“Gaze upon him, consider him and contemplate him as you desire him.”
Clare of Assisi
Giovanni Bernadone was the son of a wealthy merchant family in thirteenth century Italy. Having served as a cavalryman he returned from the Crusades, having escaped a prison of war. Traumatised by what he had seen in battle Giovanni returned home suffering what was then called a “fever” – probably what we would call psychosis.
Giovanni’s generation returned home with a profoundly altered worldview. Dislocated from conventional mores they saw that they had been used as pawns in wars which had little meaning other than to a rich and powerful elite, tussling with each other for more wealth and power. Their own place in society was evidently of little consequence. The stakeholding elite included the bishops of the Church. So these young veterans of war experienced an exclusion and disillusion that touched every layer of their world – secular and sacred. If a generation of the middle classes struggled with the sense of non-stake-holding, how must it have been for regular, working people, let alone the poor, the elderly and the sick?!
Giovanni, known to his friends as “Francesco” (on account of his French maternal lineage) broke out of the feudal order of mediaeval catholic culture when he heard Jesus’ apostolic call to the Twelve read in church at San Damiano. He heard the call of Jesus as a personal all, demanding personal obedience – a revolutionary hermeneutic!
Graham Faulkner as Francis of Assisi in the Zeffirelli screenplay
“Sanctify yourself and you will sanctify society.”
Francis of Assisi
Giovanni moved out of the city and lived in a ruined church building, which he began to re-build. In Jesus’ instructions in the Gospels Giovanni read a call to bless people, eat and drink with them, minister to the sick and the lepers and proclaim God’s kingdom to them, living all the while in a place of dependence and simplicity. He therefore associated with the poor, the sick and the lepers, begging for his food, and giving whatever was surplus to his meagre needs to the desperately poor.

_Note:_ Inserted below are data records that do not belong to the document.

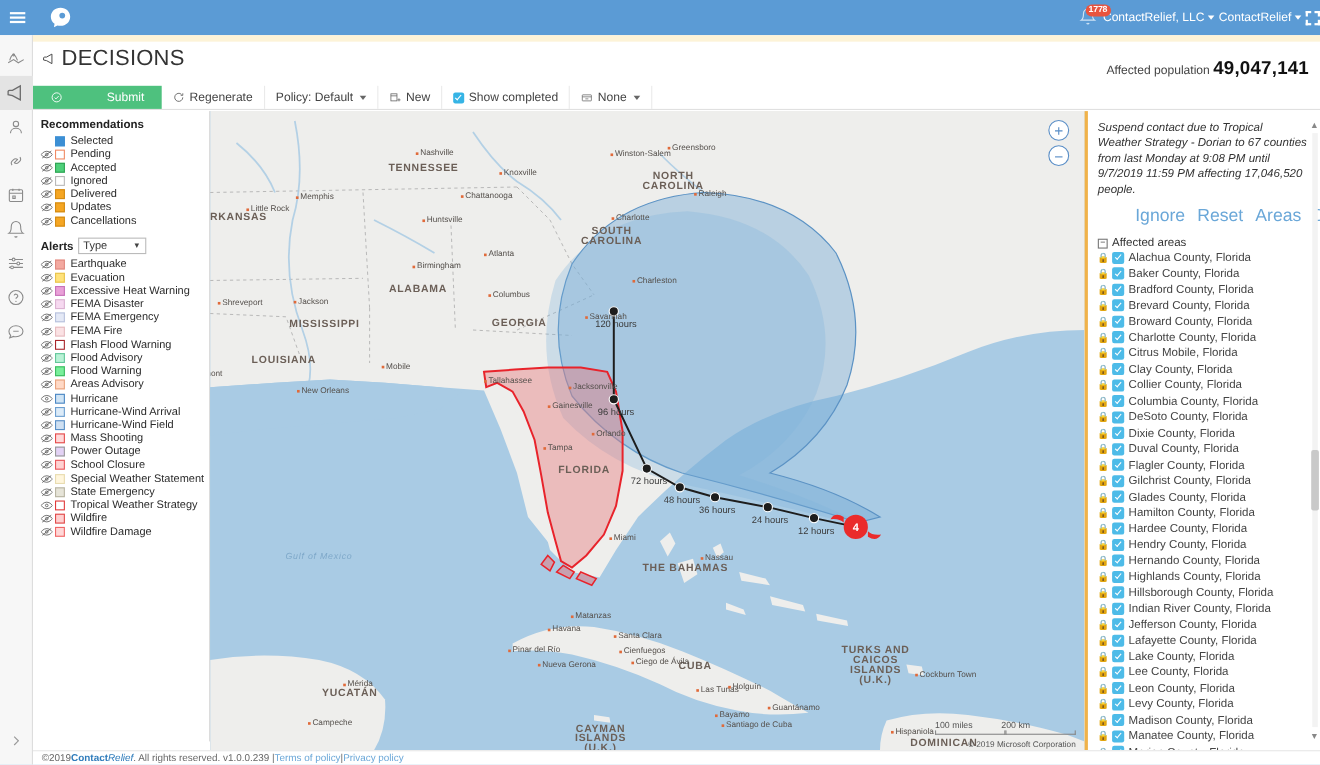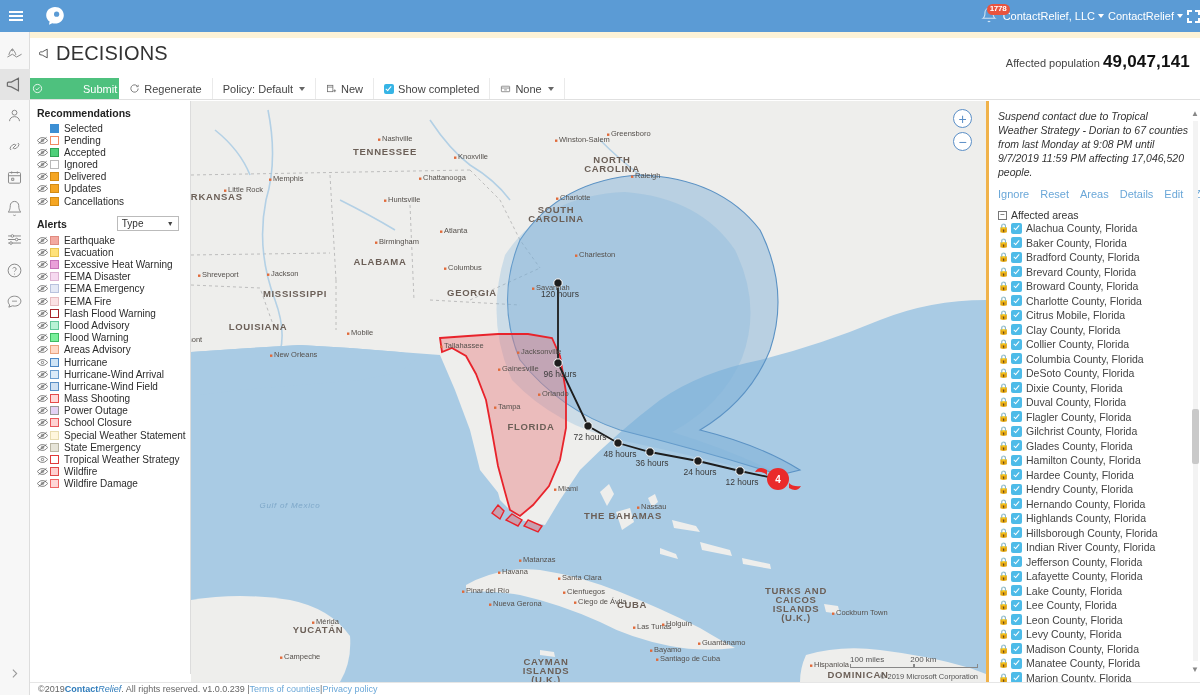--- a/index.html
+++ b/index.html
@@ -55,58 +55,58 @@
   .affected { position:absolute; right:10px; top:14px; font-size:11px; color:#444; white-space:nowrap;}
   .affected b { font-size:17px; color:#111; font-weight:bold; letter-spacing:.2px;}
 
   
   .toolbar {
     position:absolute; left:30px; top:78px; width:1170px; height:22px;
     background:#fff; border-bottom:1px solid #e0e0e0;
     display:flex; align-items:stretch; font-size:11px;
   }
   .tb-btn { display:flex; align-items:center; gap:4px; padding:0 10px; cursor:pointer; color:#444; border-right:1px solid #eaeaea; white-space:nowrap;}
-  .tb-btn.submit { background:#4ec17e; color:#fff; padding:0 2px; border-right:none;gap:40px;}
+  .tb-btn.submit { background:#4ec17e; color:#fff; padding:0 16px; border-right:none;gap:40px;}
   .tb-caret { width:0;height:0;border-left:3px solid transparent;border-right:3px solid transparent;border-top:4px solid #666; margin-left:2px;}
   .chk-blue { width:10px;height:10px;background:#36b4e5;border-radius:2px;position:relative;}
   .chk-blue:after{content:"";position:absolute;left:3px;top:1px;width:2px;height:5px;border:solid #fff;border-width:0 1.5px 1.5px 0;transform:rotate(40deg);}
 
   
   .legend {
     position:absolute; left:31px; top:101px; width:160px; height:573px;
     background:#fff; border-right:1px solid #dcdcdc; padding:6px 0 0 6px;
     overflow:hidden;
   }
   .lg-title { font-size:10.5px; font-weight:bold; color:#222; margin-bottom:3px; }
   .lg-row { display:flex; align-items:center; height:12px; margin-bottom:0.2px; font-size:10px; color:#333; white-space:nowrap;}
   .eye { width:13px; flex:0 0 13px; color:#555; display:flex; align-items:center; }
   .sw { width:9px;height:9px; flex:0 0 9px; margin-right:5px; border:1px solid #999; }
   .lg-lbl { font-size:10px; color:#2b2b2b; }
   .alerts-hdr { display:flex; align-items:center; gap:4px; margin:9px 0 3px 0; }
   .alerts-hdr .t { font-size:10.5px; font-weight:bold; color:#222;}
-  .typebox { border:1px solid #bbb; background:#fff; font-size:10px; padding:1px 4px; width:62px; display:flex; align-items:center; justify-content:space-between; color:#333;margin-left:46px;}
+  .typebox { border:1px solid #bbb; background:#fff; font-size:10px; padding:1px 4px; width:62px; display:flex; align-items:center; justify-content:space-between; color:#333;}
 
   
   .map { position:absolute; left:191px; top:101px; width:795px; height:581px; overflow:hidden; background:#a9cbe4; }
   .mapsvg { position:absolute; left:0; top:0; }
   .zoomctl { position:absolute; right:14px; top:8px; display:flex; flex-direction:column; gap:4px; z-index:5;}
   .zbtn { width:19px;height:19px;border-radius:50%;border:1.5px solid #5b8fc7;background:#fff;color:#5b8fc7;
           display:flex;align-items:center;justify-content:center;font-size:14px;line-height:1;cursor:pointer;}
   .scalebar { position:absolute; right:8px; bottom:14px; font-size:8px; color:#555; z-index:5; }
   .scalebar .bars { display:flex; }
   .scalebar .seg { height:4px; border:1px solid #888; border-top:none; width:64px;}
   .scalelbl { display:flex; gap:26px; }
   .attrib { position:absolute; right:8px; bottom:1px; font-size:7.5px; color:#555; z-index:5;}
 
   
   .rpanel { position:absolute; left:986px; top:101px; width:214px; height:581px; background:#fff;
             border-left:3px solid #f0b24a; overflow:hidden; }
   .rp-inner { padding:8px 10px 0 9px; }
   .rp-desc { font-size:10.5px; color:#333; line-height:14px;font-style:italic; }
-  .rp-links { display:flex; gap:11px; margin-top:9px; font-size:11px; }
+  .rp-links { display:flex; gap:11px; margin-top:9px; font-size:16px;margin-left:34px; }
   .rp-links a { color:#6aa7d8; text-decoration:none; cursor:pointer;}
   .rp-areas { margin-top:9px; display:flex; align-items:center; gap:4px; font-size:10.5px; color:#333;}
   .minus-box { width:9px;height:9px;border:1px solid #777; display:flex;align-items:center;justify-content:center;font-size:8px;line-height:1;}
   .cty { display:flex; align-items:center; gap:4px; height:14.5px; font-size:10.5px; color:#444; }
   .lock { width:9px; color:#c8c8c8; font-size:9px;}
   .cbox { width:11px;height:11px;background:#4dbbe8;border-radius:2px;position:relative;flex:0 0 11px;}
   .cbox:after{content:"";position:absolute;left:3.5px;top:1.5px;width:2px;height:5px;border:solid #fff;border-width:0 1.5px 1.5px 0;transform:rotate(40deg);}
   .rp-scroll { position:absolute; right:1px; top:8px; width:8px; height:565px; }
   .rp-scroll .track { position:absolute; left:2px; top:12px; width:5px; height:540px; background:#f3f3f3;}
   .rp-scroll .thumb { position:absolute; left:1px; top:300px; width:7px; height:55px; background:#c9c9c9; border-radius:2px;}
@@ -1009,18 +1009,18 @@
       <div class="thumb"></div>
       <div class="ar" style="bottom:0">▼</div>
     </div>
   </div>
 
   <div class="footer">
     <span>©2019 </span>
       <b>Contact</b>
       <i>Relief</i>
       <span>. All rights reserved. v1.0.0.239 | </span>
-      <a>Terms of counties</a>
+      <a>Terms of policy</a>
       <span> | </span>
       <a>Privacy policy</a>
   </div>
 
 </div>
 
 </body></html>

To the surprise of the establishment many began seeking “Francesco” out, camping with him, learning from him and some choosing to live with him, sharing in his travels and preaching the Gospel as they went. Francesco’s prophetic lifestyle, his simplicity of faith and personal integrity, his joy in worship and his delight in nature inspired a generation. Francesco termed this network his “Little Brothers” who soon became widely referred to as the “happy people”. Francesco’s closest associates persuaded him to meet with the daughter of another powerful family in the region, Chiara Offreduccio. She had been inspired by Francesco’s preaching and, after some consideration, was released to build up a women’s network to complement the all-male society gathering around Francesco. Their numbers soon exploded.
Tuscany – the epicentre of the “mendicant” explosion of the 1200s
The departure of almost an entire generation from the mainstream structures of church and society was truly seismic and spanned Europe. The new centres of gravity for this displaced generation were the Franciscan communities and others which lived along similar lines. Many of these groups and networks were fiercely persecuted by mainstream Christians. Francis’ own church at San Damiano was burned down by local parishioners believing they were “doing God a favour”!

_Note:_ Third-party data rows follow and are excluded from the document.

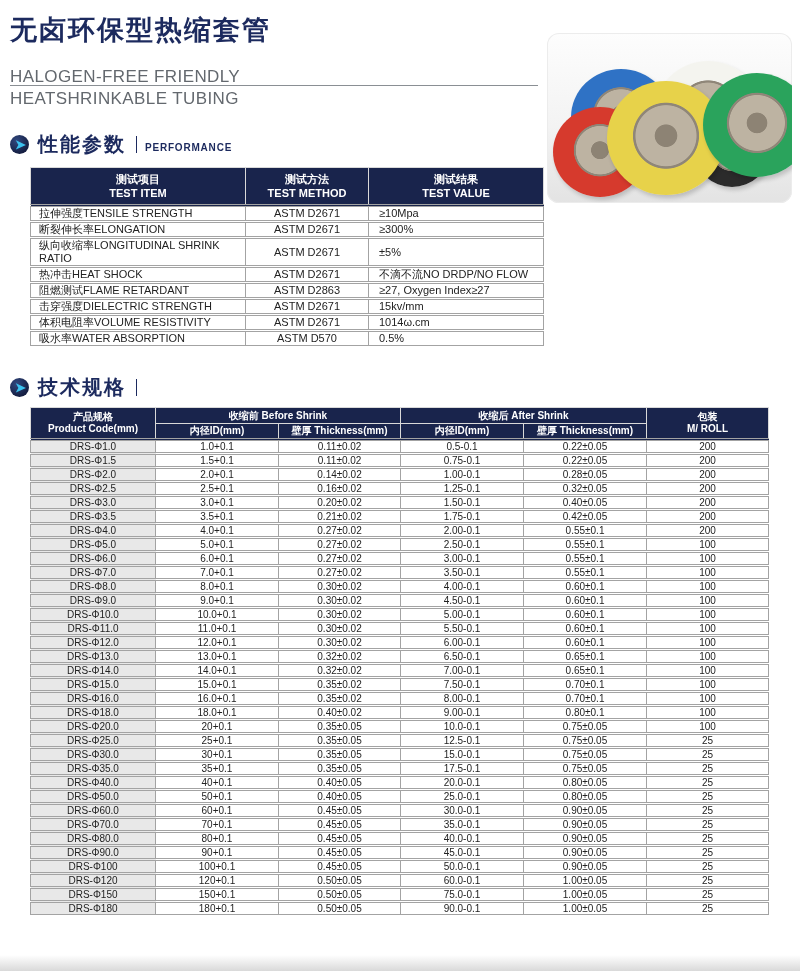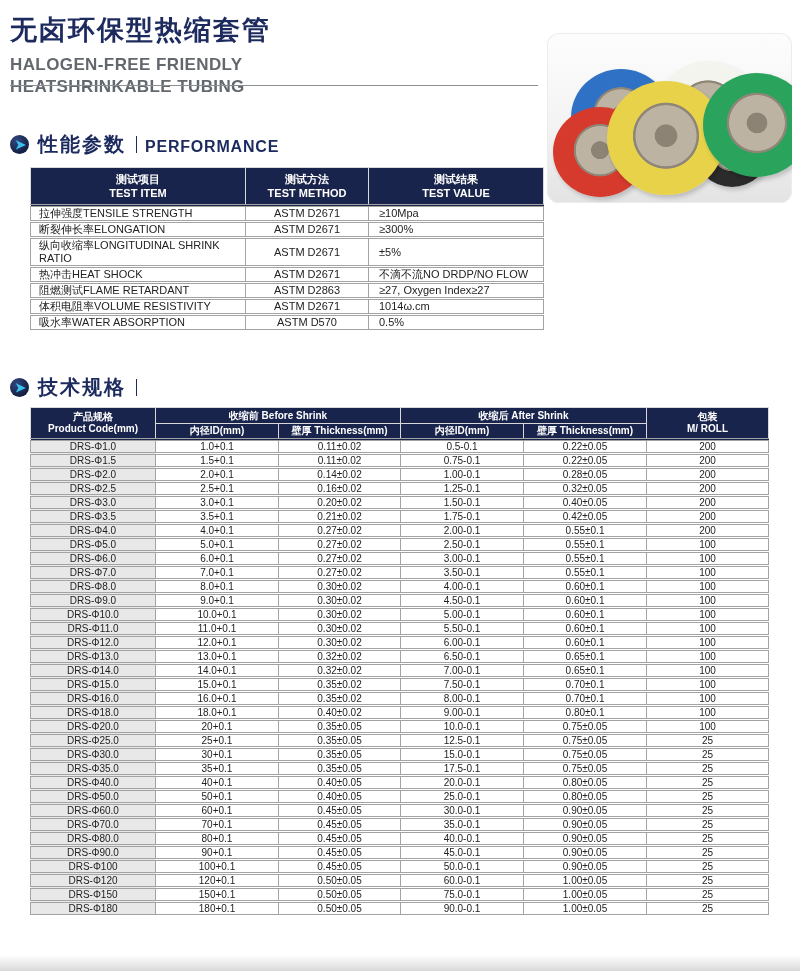--- a/index.html
+++ b/index.html
@@ -12,22 +12,22 @@
     color:#222;
   }
 
   
   .header-block { position:absolute; left:10px; top:12px; }
   .title-cn {
     font-size:27px; font-weight:bold; letter-spacing:2px;
     color:var(--title-navy,#1c2a5e);
   }
   .title-en {
-    margin-top:6px;
-    font-size:17px; font-weight:bold; letter-spacing:0.4px; line-height:22px;
+    margin-top:18px;
+    font-size:17px; font-weight:normal; letter-spacing:0.4px; line-height:22px;
     color:var(--sub,#63686e);
   }
   .header-rule {
     position:absolute; left:10px; top:85px; width:528px; height:0;
     border-top:1px solid #8a8f94;
   }
 
   
   .photo {
     position:absolute; left:547px; top:33px; width:245px; height:170px;
@@ -68,21 +68,21 @@
   }
   .section-cn {
     font-size:20px; font-weight:bold; letter-spacing:2px;
     color:var(--title-navy,#1c2a5e);
   }
   .section-sep {
     width:1px; height:17px; background:var(--title-navy,#1c2a5e);
     margin:0 8px 0 10px; align-self:center;
   }
   .section-en {
-    font-size:16px; font-weight:bold; letter-spacing:0.8px;
+    font-size:10px; font-weight:bold; letter-spacing:0.8px;
     color:var(--title-navy,#1c2a5e); padding-top:5px;
   }
 
   
   table { border-collapse:collapse; table-layout:fixed; }
   th {
     background:var(--navy,#19244c); color:#fff; font-weight:bold;
     border:1px solid #d9d9d9; text-align:center; vertical-align:middle;
   }
   td {
@@ -198,20 +198,25 @@
         <td class="method">ASTM D2671</td>
         <td class="value">不滴不流NO DRDP/NO FLOW</td>
       </tr>
 
       <tr>
         <td class="item">阻燃测试FLAME RETARDANT</td>
         <td class="method">ASTM D2863</td>
         <td class="value">≥27, Oxygen Index≥27</td>
       </tr>
 
+      <tr>
+        <td class="item">击穿强度DIELECTRIC STRENGTH</td>
+        <td class="method">ASTM D2671</td>
+        <td class="value">15kv/mm</td>
+      </tr>
 
       <tr>
         <td class="item">体积电阻率VOLUME RESISTIVITY</td>
         <td class="method">ASTM D2671</td>
         <td class="value">1014ω.cm</td>
       </tr>
 
       <tr>
         <td class="item">吸水率WATER ABSORPTION</td>
         <td class="method">ASTM D570</td>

Francesco’s major intersection with the institutional church was in his first visit to Rome when he boldly petitioned Pope Innocent (his Little Brothers were unable to prevent him, despite their efforts). His request was for the Pope to grant his network a dispensation in order to prevent further violent molestation by mainstream Christians. Dominic Guzman (founder of the Dominican order) later met Francesco in Rome and offered him a via media, suggesting a fusion of their networks such as would organise the Franciscans better and unite them more closely with the institutional structures of the Church. Francesco politely declined the offer.
The core leaders of Francesco’s Little Brothers, however, struggled to consolidate a sustainable network in the face of Francesco’s resistance to organisation, institutionalisation and incorporation to allow for corporate ownership of property. Francesco was committed to the “mendicant” way of poverty and dependence. The Little Brothers soon sidelined their founder and Francesco spent the remainder of his years in reclusion in a mountain shelter at La Verna.
Francis of Assisi, as we know him, is an icon of the four streams of the way of love, the way of worship, soul friendship and simplicity. To complement the First Order (the men) and the Second Order (the women) Francesco created an associate membership which he called the Third Order. This interpreted their rule for regular working people with families and jobs who wanted to apply his radical values and spirituality in their own settings. Such was the power of Francesco’s vision and inspiration that those three orders continue around the world to this day.